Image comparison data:
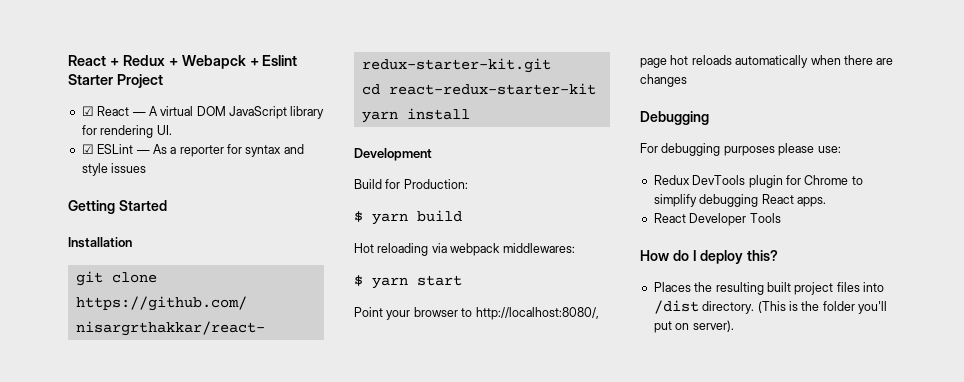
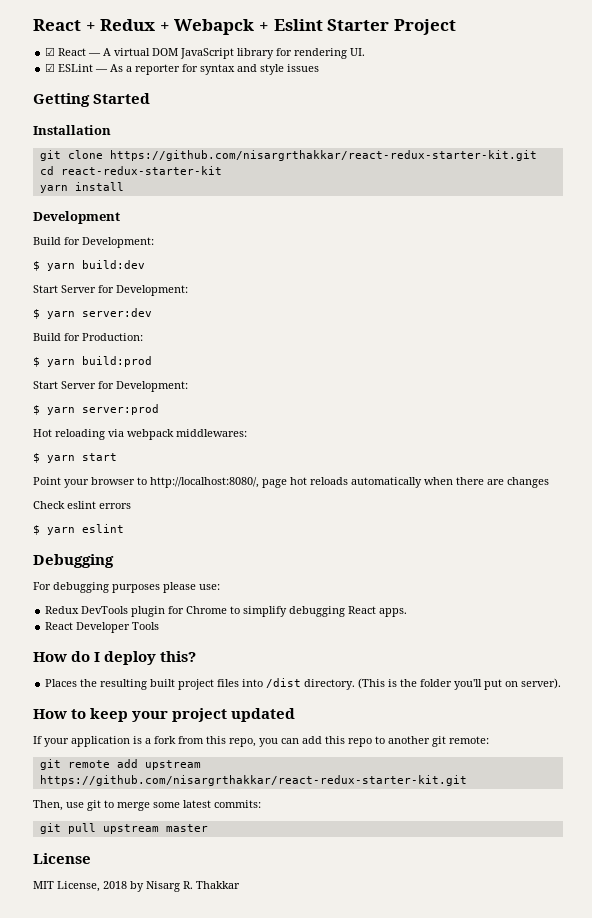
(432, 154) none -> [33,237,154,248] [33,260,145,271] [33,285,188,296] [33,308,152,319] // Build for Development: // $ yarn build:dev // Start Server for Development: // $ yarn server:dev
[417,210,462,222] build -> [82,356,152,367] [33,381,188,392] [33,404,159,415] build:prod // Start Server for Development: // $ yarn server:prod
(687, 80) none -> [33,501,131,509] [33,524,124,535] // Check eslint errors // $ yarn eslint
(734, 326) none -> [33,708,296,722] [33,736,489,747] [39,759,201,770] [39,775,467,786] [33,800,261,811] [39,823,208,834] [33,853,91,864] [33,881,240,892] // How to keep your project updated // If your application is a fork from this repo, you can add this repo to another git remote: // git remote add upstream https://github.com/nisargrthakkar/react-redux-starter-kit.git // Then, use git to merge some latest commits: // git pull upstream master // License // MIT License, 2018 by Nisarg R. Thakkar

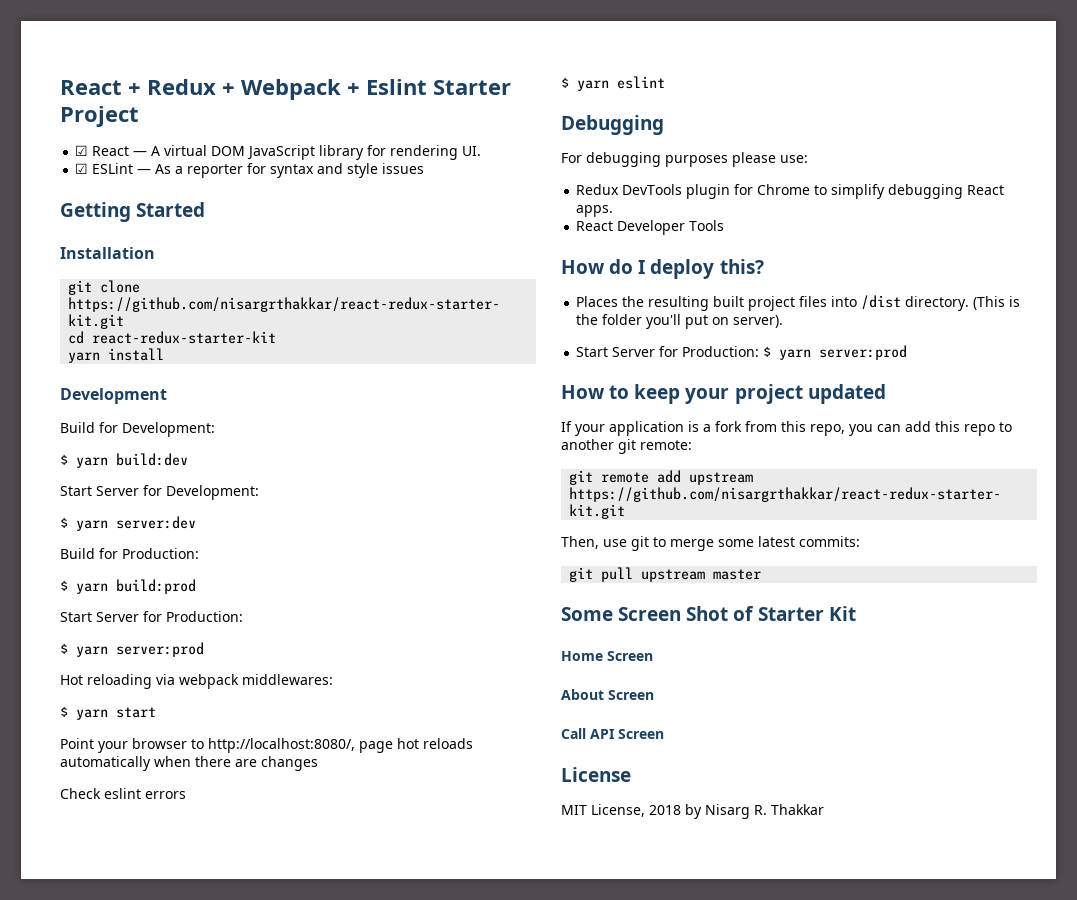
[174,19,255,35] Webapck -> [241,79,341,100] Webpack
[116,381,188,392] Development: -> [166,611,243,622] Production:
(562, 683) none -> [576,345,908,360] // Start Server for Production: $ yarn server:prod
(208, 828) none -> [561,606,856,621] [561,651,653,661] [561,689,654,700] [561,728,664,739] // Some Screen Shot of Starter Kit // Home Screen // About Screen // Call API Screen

WHAT YOU ARE ASKED TO DO: Check every line in the entries for the word "Development". State how many have it, with no other text.

TASK RESULT: 3